As turbomachinery technology continues to advance in efficiency as well as overall power, many engineers want an estimate on how long these manufactured machines will operate. Specifically, in high-temperature and high-flow turbomachinery applications, one of the main sources of performance degradation can be attributed to increases in surface roughness. Gas turbine and compressor blades in particular experience a substantial amount of surface degradation over their lifetime.
There are many mechanisms that contribute to surface degradation in airfoils and annulus surfaces. Foreign particles adhering to the material surface (or fouling) is generally caused by any increase in contaminants such as oils, salts, carbon, and dirt in the airflow. Corrosion occurs when there is a chemical reaction between the material surface and the environment that causes further imperfections on the machine surfaces. Additional mechanical factors such as erosion and abrasion will play a part in a machine’s surface degradation as well.
Some of these mechanisms, however, are more prevalent in higher temperature systems. Hot corrosion, for example, occurs at a temperature range of around 730 to 950°C due to the chemical interaction of molten salts on the component’s surface. In this case, high temperature gas turbines are most notably affected by this phenomenon. Even with protective cooling flow systems, most gas turbines start to lose efficiency early in their life cycles. For this reason, it is important to analyze the future performance of the machine before it is put into operation. Attributing the necessary roughness factors can lead to a more accurate description of the performance of a machine over time. Using the AxSTREAM software platform, these roughness factors can be implemented into a design to compare what a turbomachine might experience 5 or 10 years into its lifecycle as opposed to at its birth. Furthermore, a user could model the effect of particular surface coating and polishing techniques and analyze whether the increases in efficiency outweighs the investment costs.

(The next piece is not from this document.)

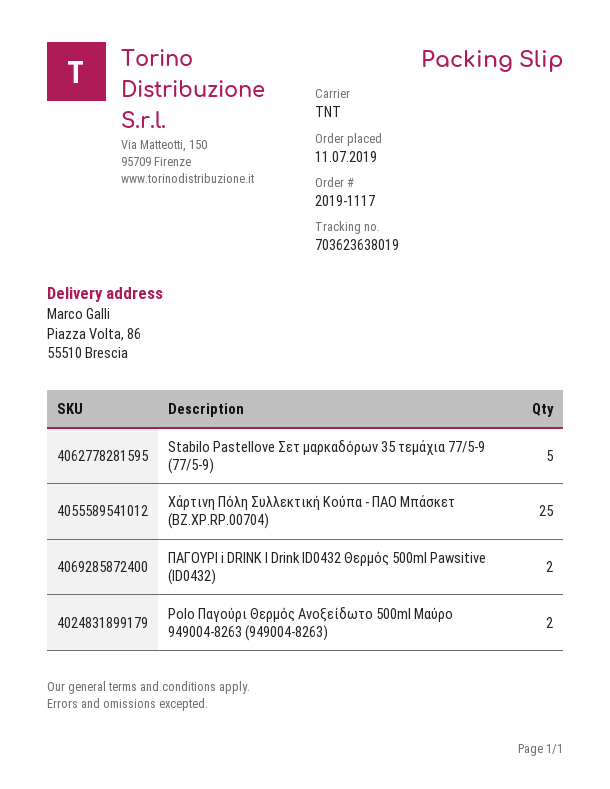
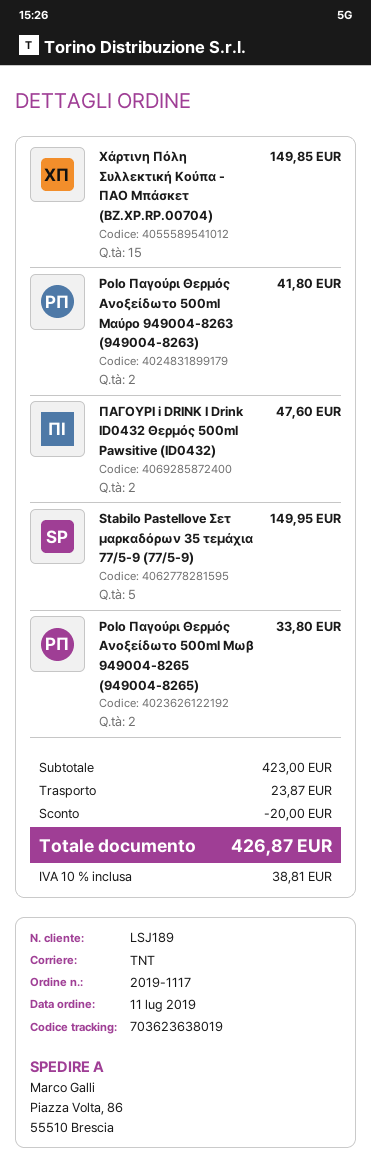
Χάρτινη Πόλη Συλλεκτική Κούπα - ΠΑΟ Μπάσκετ (BZ.XP.RP.00704): 25 -> 15
Polo Παγούρι Θερμός Ανοξείδωτο 500ml Μωβ 949004-8265 (949004-8265): none -> 2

By assigning different surface roughness grades in AxSTREAM, one can analyze a number of parameters of interest such as efficiency and power output. Using the streamline/meanline calculation module, (seen to the left), the user is able to seamlessly overlay a number of different performance factors and curves due to the prescribed changes in material roughness. With increases in surface roughness, laminar to turbulent transitions will occur much sooner and will result in substantial losses in the machine. Because of this, it is crucial to investigate what kind of investments and preventative measures need to be made to ensure proper treatment of a machine’s surface.